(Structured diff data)

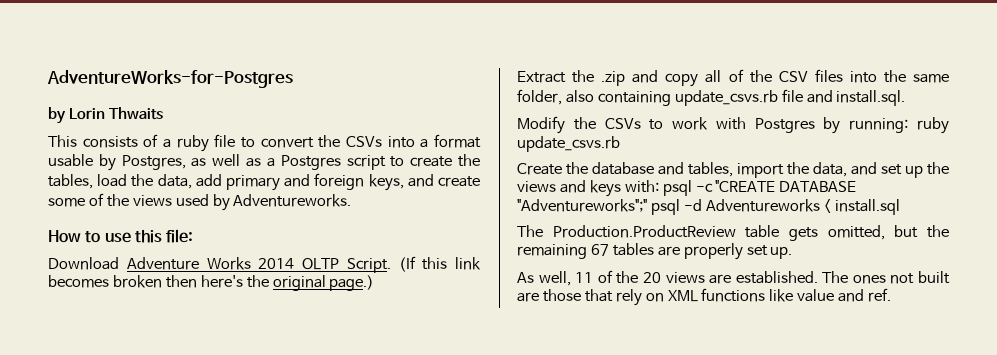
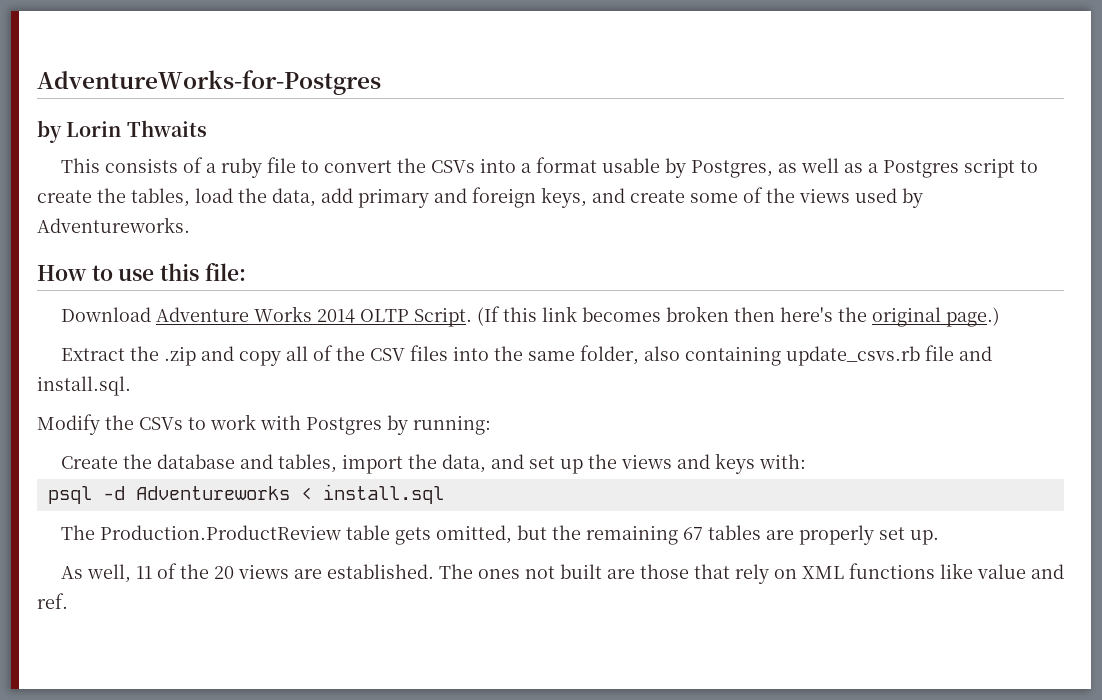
[917,117,949,134] [517,136,620,152] ruby update_csvs.rb -> (491, 425) none
[662,180,857,196] [517,199,647,212] psql -c "CREATE DATABASE "Adventureworks";" -> (806, 461) //

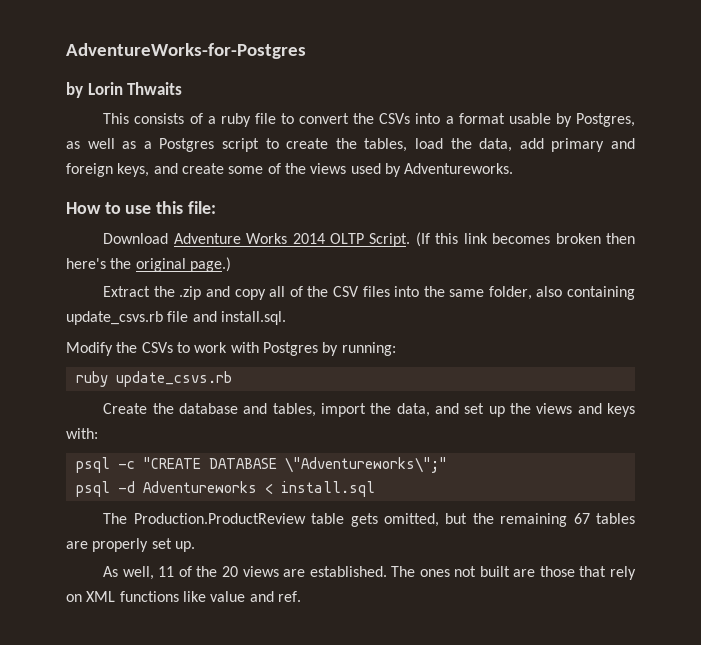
(491, 425) none -> [75,371,232,387] // ruby update_csvs.rb
(806, 461) none -> [75,457,447,473] // psql -c "CREATE DATABASE \"Adventureworks\";"

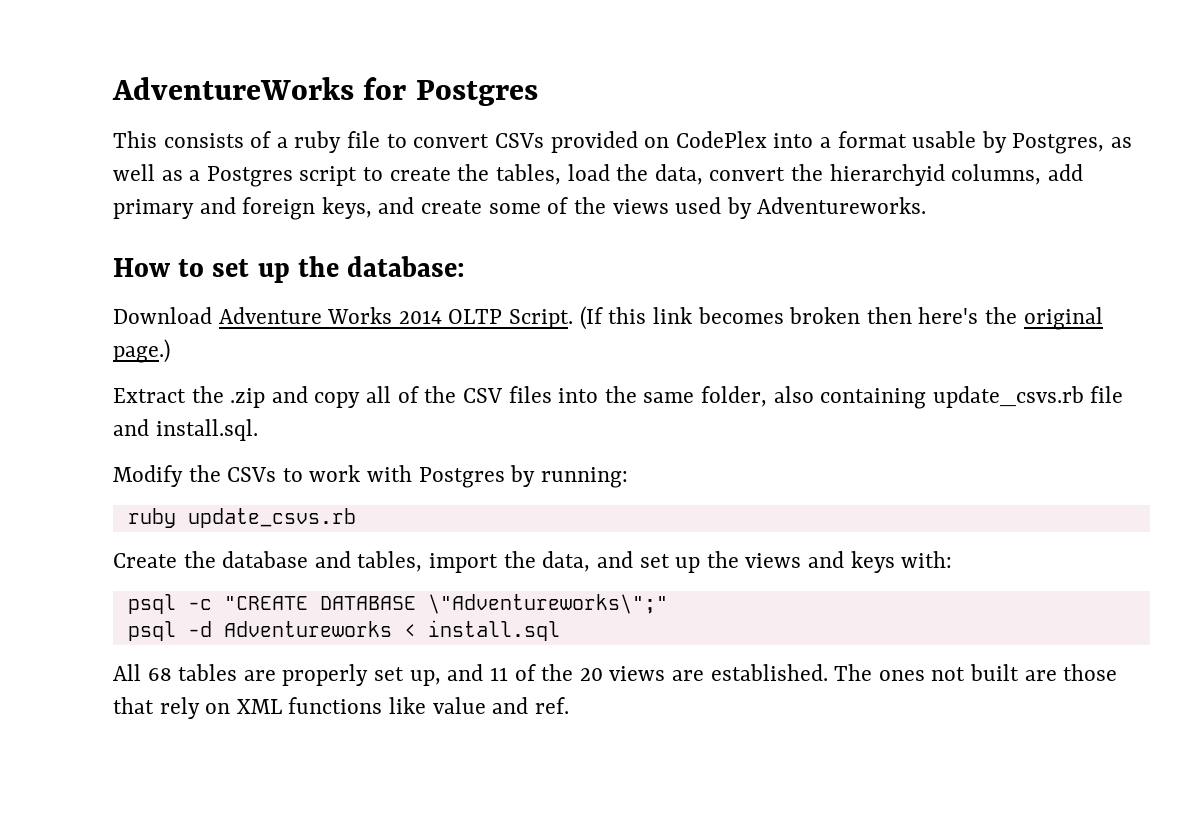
[66,43,306,59] [66,82,183,98] AdventureWorks-for-Postgres // by Lorin Thwaits -> [112,77,538,106] AdventureWorks for Postgres
[353,113,411,124] the CSVs -> [494,131,767,153] CSVs provided on CodePlex
(513, 145) none -> [709,164,1042,186] convert the hierarchyid columns,
[125,201,216,214] use this file: -> [212,256,466,283] set up the database:
[103,513,590,527] The Production.ProductReview table gets omitted, but the remaining 67 -> [113,664,172,681] All 68
[174,541,195,552] [103,566,154,580] up. // As well, -> [409,664,484,686] up, and

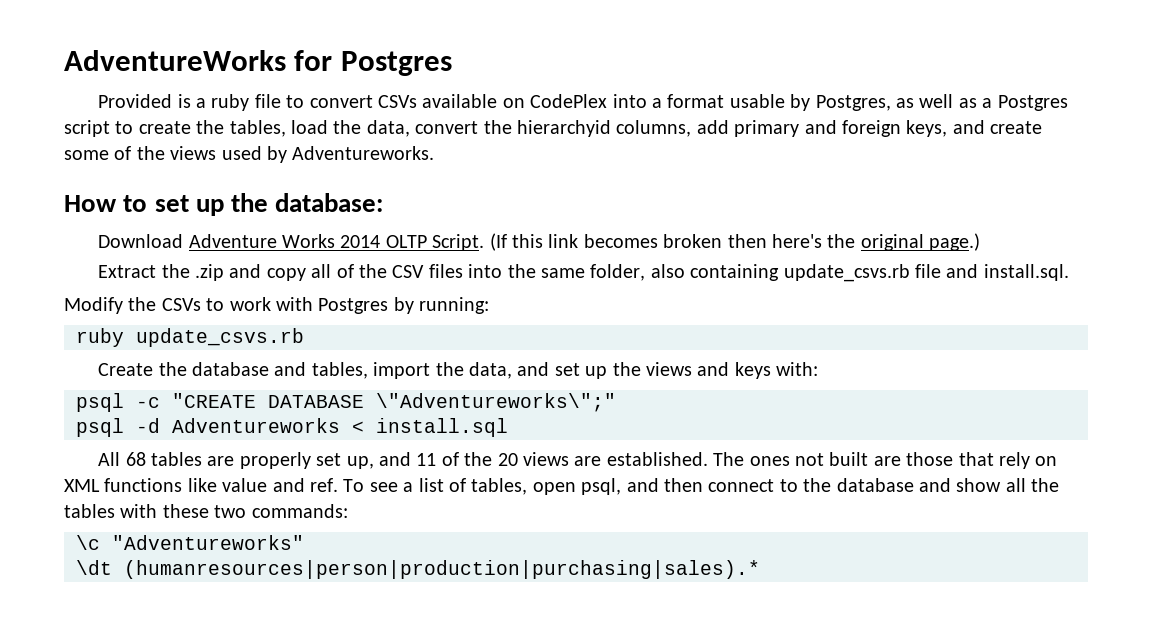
[113,131,272,148] This consists of -> [98,94,191,108] Provided is
[550,131,638,153] provided -> [422,94,498,108] available
(569, 705) none -> [343,478,1060,495] [64,504,348,518] [76,535,304,550] [76,560,760,579] To see a list of tables, open psql, and then connect to the database and show all the tables with these two commands: // \c "Adventureworks" // \dt (humanresources|person|production|purchasing|sales).*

* **What is being asked**:
Please output every record above exactly. Leave the pictures out.

* **Solution to this task**:
[917,117,949,134] [517,136,620,152] ruby update_csvs.rb -> (491, 425) none
[662,180,857,196] [517,199,647,212] psql -c "CREATE DATABASE "Adventureworks";" -> (806, 461) //

(491, 425) none -> [75,371,232,387] // ruby update_csvs.rb
(806, 461) none -> [75,457,447,473] // psql -c "CREATE DATABASE \"Adventureworks\";"

[66,43,306,59] [66,82,183,98] AdventureWorks-for-Postgres // by Lorin Thwaits -> [112,77,538,106] AdventureWorks for Postgres
[353,113,411,124] the CSVs -> [494,131,767,153] CSVs provided on CodePlex
(513, 145) none -> [709,164,1042,186] convert the hierarchyid columns,
[125,201,216,214] use this file: -> [212,256,466,283] set up the database:
[103,513,590,527] The Production.ProductReview table gets omitted, but the remaining 67 -> [113,664,172,681] All 68
[174,541,195,552] [103,566,154,580] up. // As well, -> [409,664,484,686] up, and

[113,131,272,148] This consists of -> [98,94,191,108] Provided is
[550,131,638,153] provided -> [422,94,498,108] available
(569, 705) none -> [343,478,1060,495] [64,504,348,518] [76,535,304,550] [76,560,760,579] To see a list of tables, open psql, and then connect to the database and show all the tables with these two commands: // \c "Adventureworks" // \dt (humanresources|person|production|purchasing|sales).*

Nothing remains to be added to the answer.